4. Surround yourself with positive people. Avoid negative people as much as you can.
Like a monkey on your back, people who are negative and suck a large amount of energy out of you are not good for your health. Trust me. I liken it to talking to a brick wall, and in some cases, banging your head against a brick wall. Not good. We all have to deal with these sort of people in some way or another. And I've learned that my energy is best used not trying to change them, but just communicating on an 'as needed' basis and then avoiding them like the plague the rest of the time. Sounds harsh, but I've found it works for me.
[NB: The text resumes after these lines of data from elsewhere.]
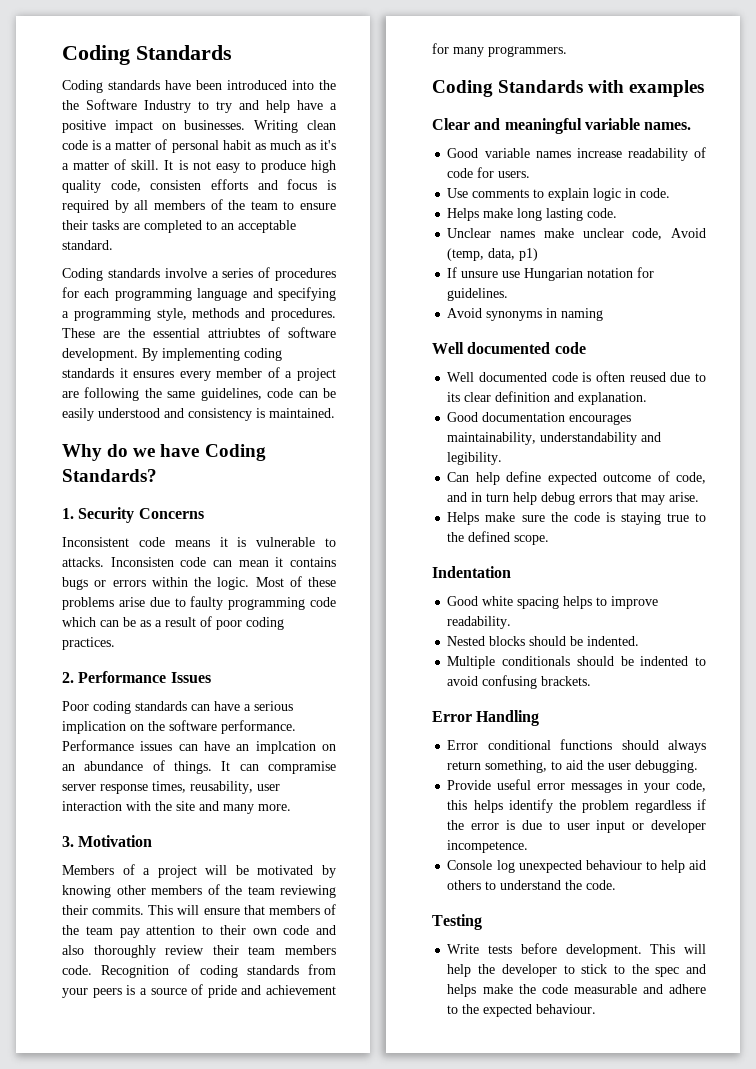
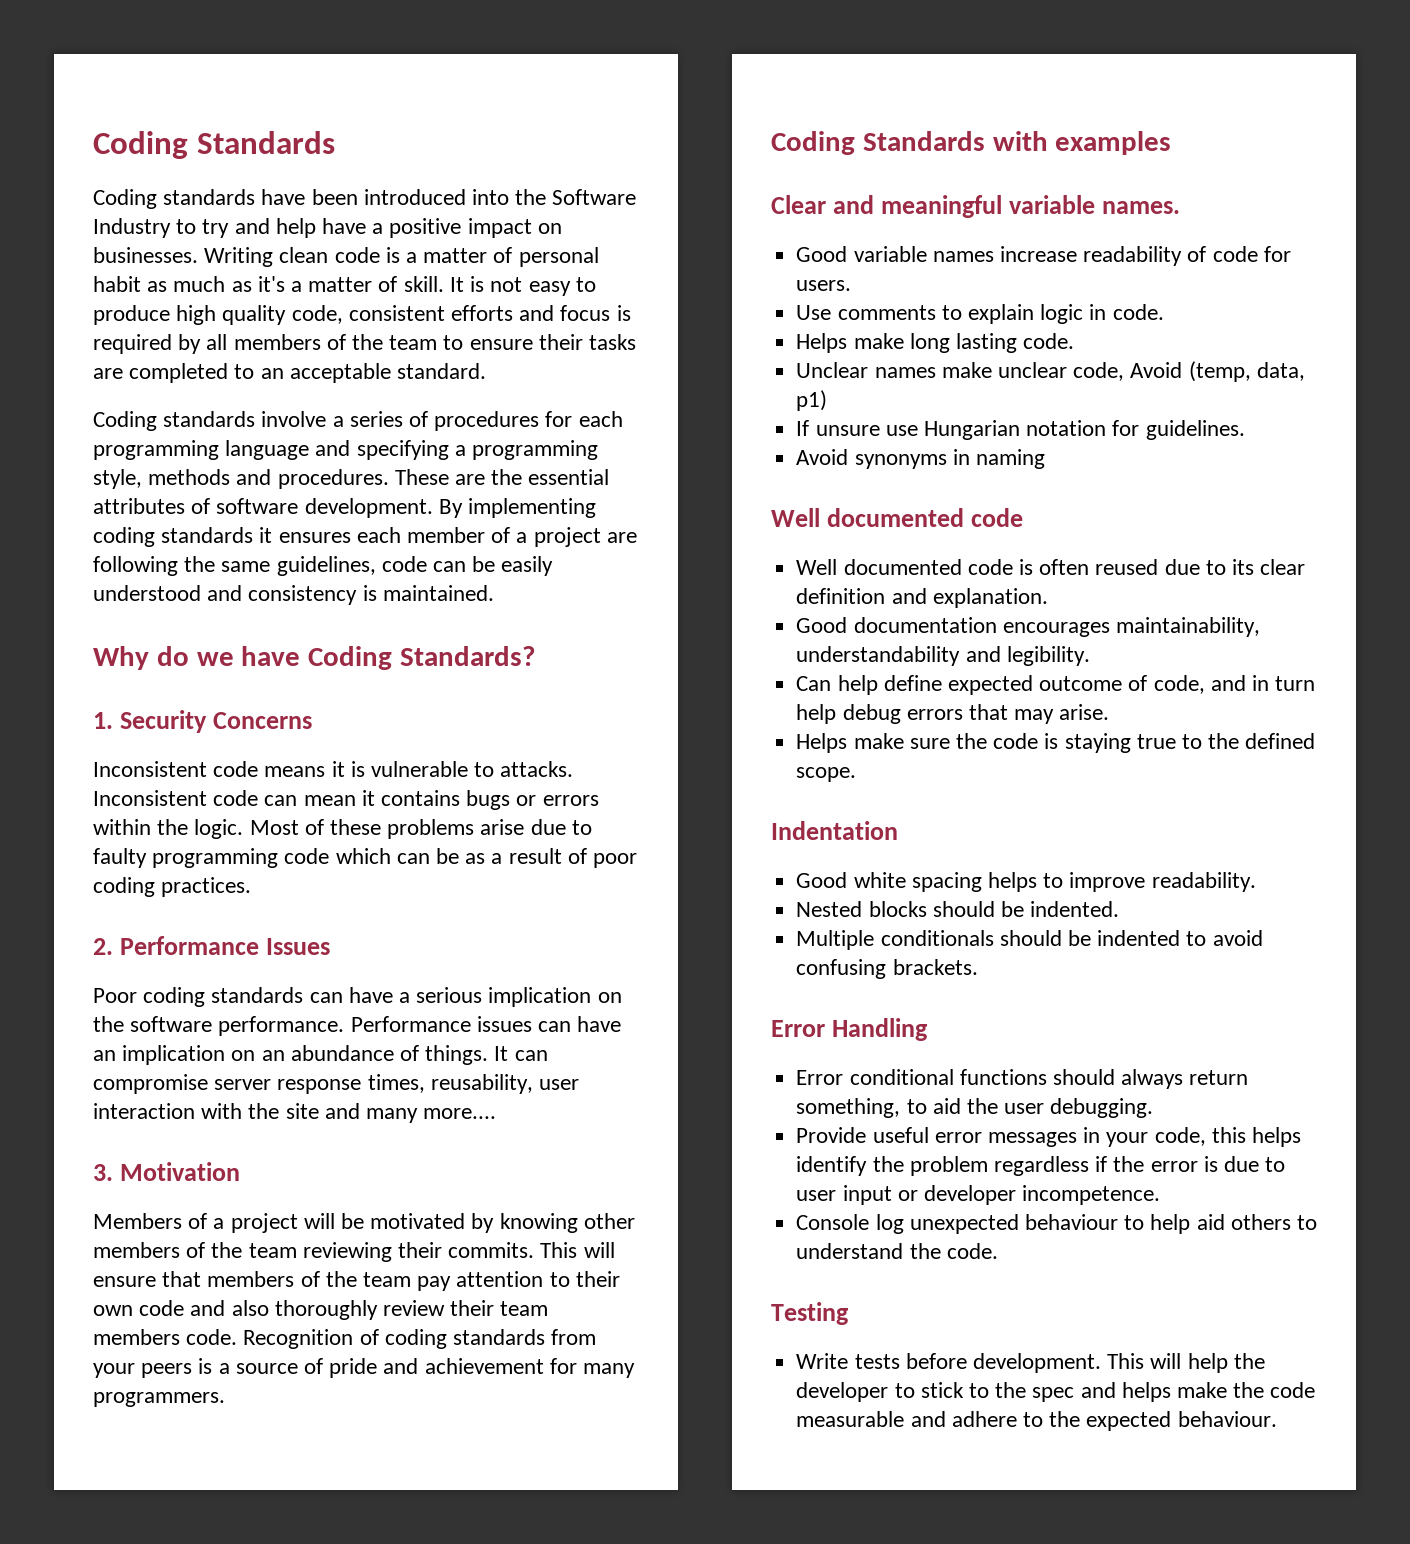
[62,100,79,110] the -> (547, 197) none
[150,180,202,190] consisten -> [348,305,445,321] consistent
[208,328,260,338] attriubtes -> [93,498,185,514] attributes
[179,371,211,381] every -> [356,527,401,543] each
[110,557,174,567] Inconsisten -> [93,790,207,806] Inconsistent
[255,741,316,754] implcation -> [122,1045,226,1065] implication
[268,761,336,774] compramise -> [93,1074,208,1094] compromise
[258,804,291,811] more. -> [423,1108,497,1119] more....

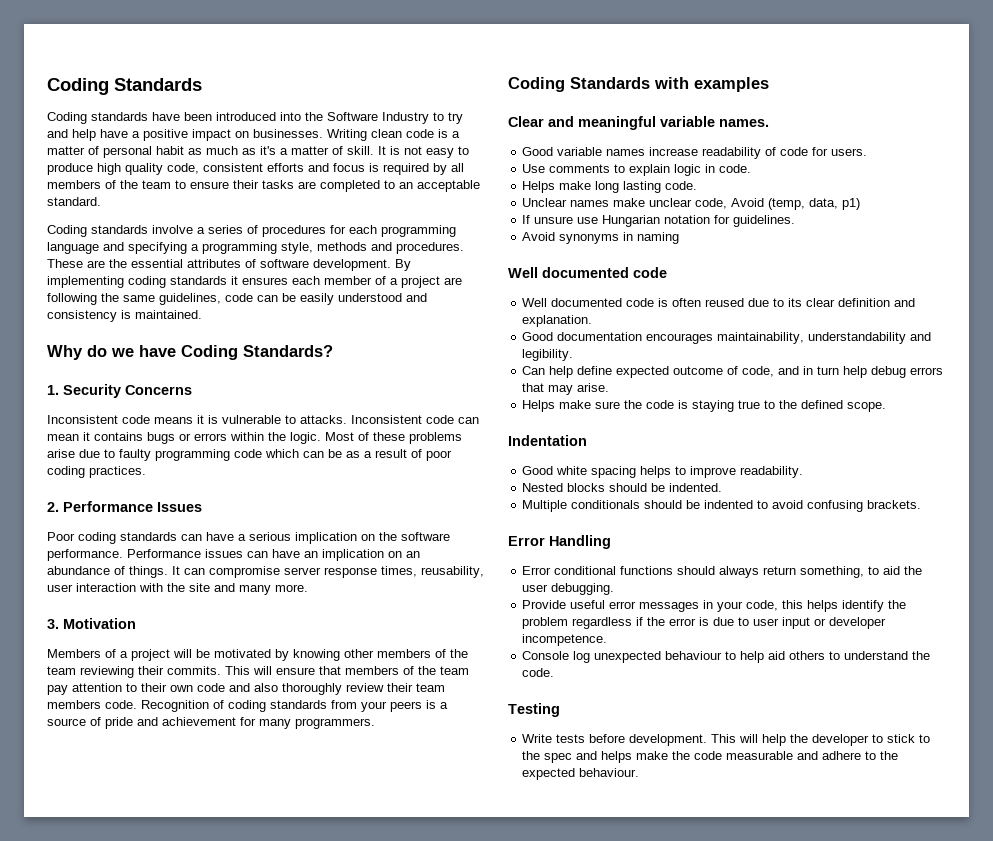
[423,1108,497,1119] more.... -> [275,584,308,592] more.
5. Life is a marathon, not a sprint.
Oh, I've been told this phrase again and again. But my workaholic, wide-eyed and bushy-tailed personality who leaps at any new opportunity has had a hard time accepting this notion. Until now. It's sad to think that I'm feeling burned out only after 3.5 years of working. And most of the burning out has happened over the past two months, but it has been accumulating for a while now. I love my profession, and am passionate about my employer, completely believing in their cause and the difference we make in the lives of children. But no matter how fast I work now and how much I take on, there's always more in the future. And I'm learning to approach things slower and more deliberately, rather than trying to increase my output and productivity.

Conclusion
I've been reading Heba Alshareef's blog, at iamsheba.com, and I really resonate with what she says about life and how as women, we really need to be in tune with how we are living our lives and the effects it has on us. I've even noticed that my extra-curricular pursuits are intense and require a lot of energy, so it's something I need to be more aware of in the future. I realize that I do need time for me, and just because I'm surrounded with family, doesn't mean that I'm fully all there when we interact. What I mean is that we need to fully listen to someone, be engaged in the present, and not have your mind wander to the list of tasks for the next day.

I am definitely one of those people whose profession and career is their life. But as with anything in life, and also as taught in Islam, I need to achieve moderation. And from the way my life has re-balanced over the past five days, it's feeling (and looking!) pretty good!